I encourage you to play the video on the home page - very lovely, very grounding.

Monday, May 30, 2011

pacing the cage

My sister, Jane. I got to see my sister, Jane, this weekend and while the circumstances were a bit tiring (illness, exhaustion, long periods of driving, not much sleep), the experience was uplifting. Jane related to me how she is feeling unsettled in her professional life, how being a teacher in the public school system feels out of sync with her soul, how she is working through a process of discovery - discovering what moves her, what alights her soul and enlivens her heart.

I've been tracking these wonderful women in my life - noticing how many women I love are finding themselves in the process of change. It begins with angst of some kind - an awareness develops that things don't feel good, something is off, not quite right. Maybe all the details of life appear to be okay but something is off. For some it could feel like something is missing. For others it could feel like they're not plugged into something bigger. For still others there could be pain, or even misery.

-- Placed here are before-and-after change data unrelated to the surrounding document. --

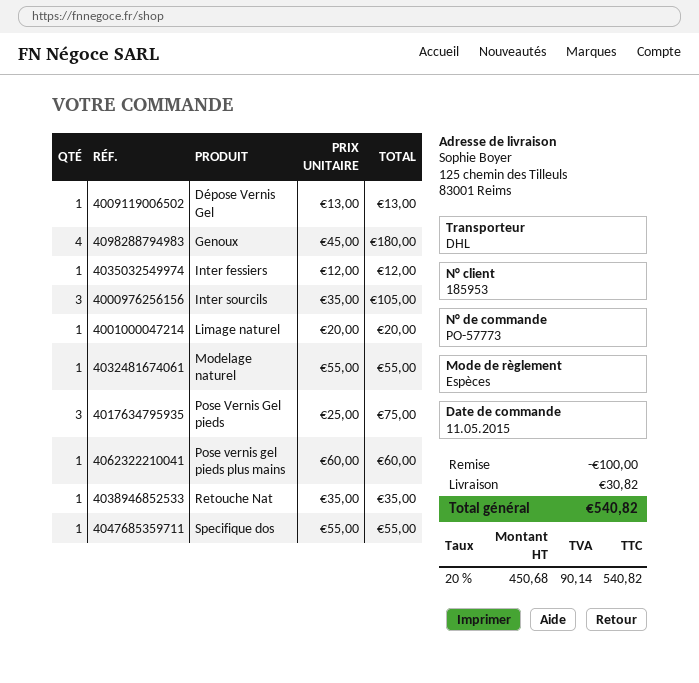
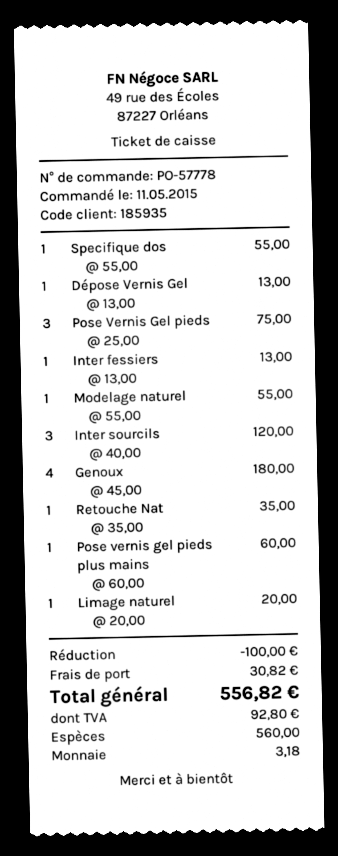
order number: PO-57773 -> PO-57778
customer number: 185953 -> 185935
Inter fessiers: 1 x 12.00 = 12.00 -> 1 x 13.00 = 13.00
Inter sourcils: 3 x 35.00 = 105.00 -> 3 x 40.00 = 120.00
tax: 90.14 -> 92.80
total: 540.82 -> 556.82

I was working with a couple in therapy last week. They were lamenting about their teenaged son who isn't demonstrating much motivation in his life, little energy is put forth into accomplishment or achievement. Both of these people worked their way "up in the world from dirt" - to quote. Now here is their only child seemingly oblivious to all their role modeling, encouragements, threats, bribes, and lecturing - to do something with his life. I asked them, cautiously, if they related at all to the notion of evolution or whether they believed the world was created in 6 days (it's hard for my own beliefs not to creep into the work somedays). They replied that they believed in evolution. I then asked them what they think caused those first few fish to crawl up on dry land, leave behind their home in the sea. They thought about it. They looked at each other. They looked at me. Then the husband said rather cautiously: "Something wasn't right in the water?"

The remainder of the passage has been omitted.